History of the Conflict Between Religion and Science eBook

This eBook from the Gutenberg Project consists of approximately 390 pages of information about History of the Conflict Between Religion and Science.

Their literature.  In less than a century after the death of Mohammed, translations of the chief Greek philosophical authors had been made into Arabic; poems such as the “Iliad” and the “Odyssey,” being considered to have an irreligious tendency from their mythological allusions, were rendered into Syriac, to gratify the curiosity of the learned.  Almansor, during his khalifate (A.D. 753-775), transferred the seat of government to Bagdad, which he converted into a splendid metropolis; he gave much of his time to the study and promotion of astronomy, and established schools of medicine and law.  His grandson, Haroun-al-Raschid (A.D. 786), followed his example, and ordered that to every mosque in his dominions a school should be attached.  But the Augustan age of Asiatic learning was during the khalifate of Al-Mamun (A.D. 813-832).  He made Bagdad the centre of science, collected great libraries, and surrounded himself with learned men.

The elevated taste thus cultivated continued after the division of the Saracen Empire by internal dissensions into three parts.  The Abasside dynasty in Asia, the Fatimite in Egypt, and the Ommiade in Spain, became rivals not merely in politics, but also in letters and science.

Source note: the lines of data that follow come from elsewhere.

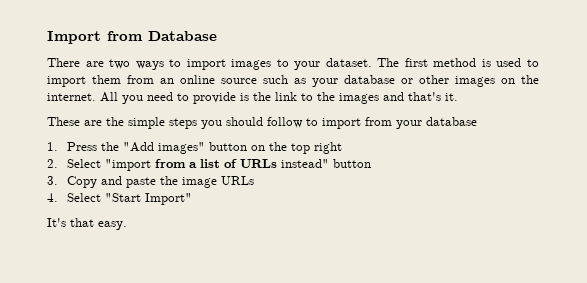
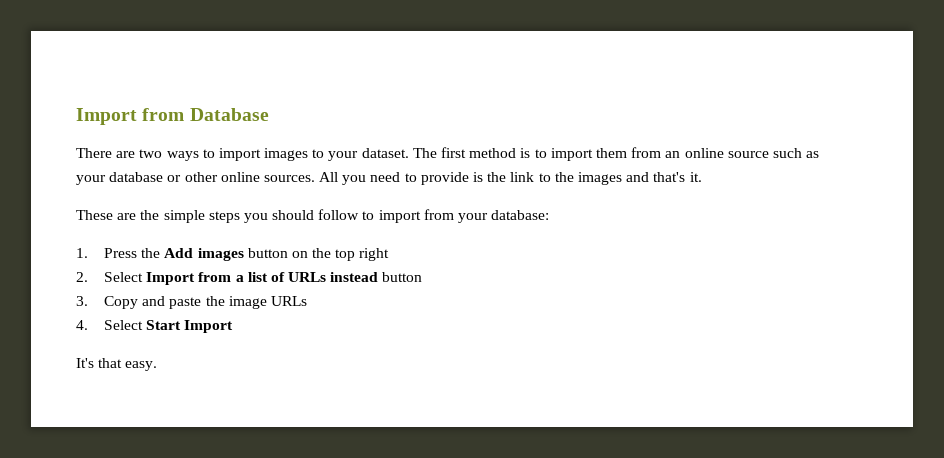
- The first method is used to import them from an online source such as your database or other images on the internet.
+ The first method is to import them from an online source such as your database or other online sources.
- These are the simple steps you should follow to import from your database
+ These are the simple steps you should follow to import from your database:
- 1. Press the "Add images" button on the top right
+ 1. Press the Add images button on the top right
- 2. Select "import from a list of URLs instead" button
+ 2. Select Import from a list of URLs instead button
- 4. Select "Start Import"
+ 4. Select Start Import

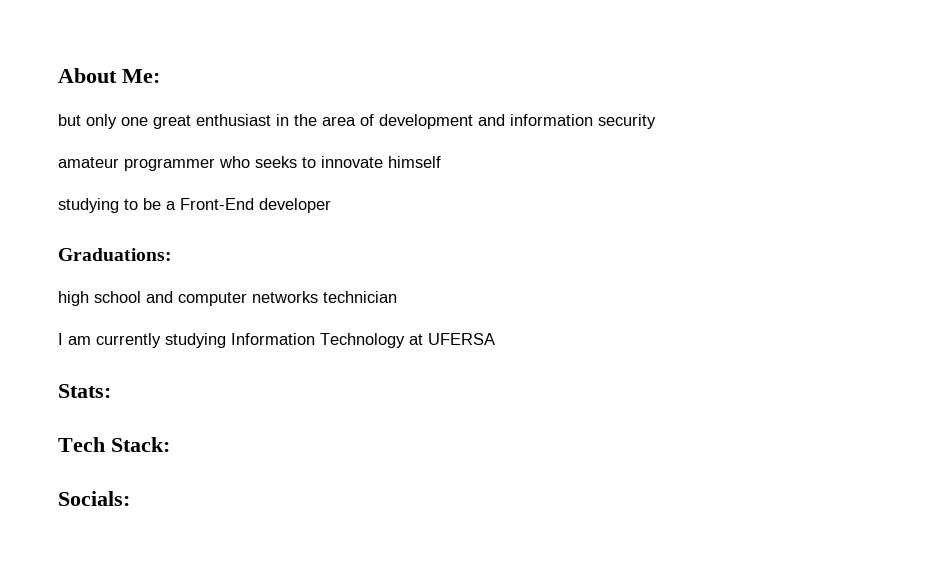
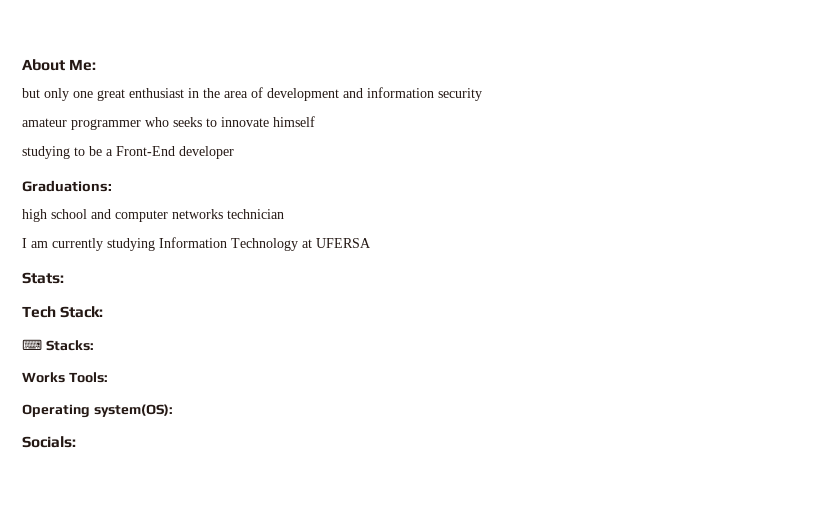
+ ⌨ Stacks:
+ Works Tools:
+ Operating system(OS):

They originate chemistry.  In letters the Saracens embraced every topic that can amuse or edify the mind.  In later times, it was their boast that they had produced more poets than all other nations combined.  In science their great merit consists in this, that they cultivated it after the manner of the Alexandrian Greeks, not after the manner of the European Greeks.  They perceived that it can never be advanced by mere speculation; its only sure progress is by the practical interrogation of Nature.  The essential characteristics of their method are experiment and observation.  Geometry and the mathematical sciences they looked upon as instruments of reasoning.  In their numerous writings on mechanics, hydrostatics, optics, it is interesting to remark that the solution of a problem is always obtained by performing an experiment, or by an instrumental observation.  It was this that made them the originators of chemistry, that led them to the invention of all kinds of apparatus for distillation, sublimation, fusion, filtration, etc.; that in astronomy caused them to appeal to divided instruments, as quadrants and astrolabes; in chemistry, to employ the balance, the theory of which they were perfectly familiar with; to construct tables of specific gravities and astronomical tables, as those of Bagdad, Spain, Samarcand; that produced their great improvements in geometry, trigonometry, the invention of algebra, and the adoption of the Indian numeration in arithmetic.  Such were the results of their preference of the inductive method of Aristotle, their declining the reveries of Plato.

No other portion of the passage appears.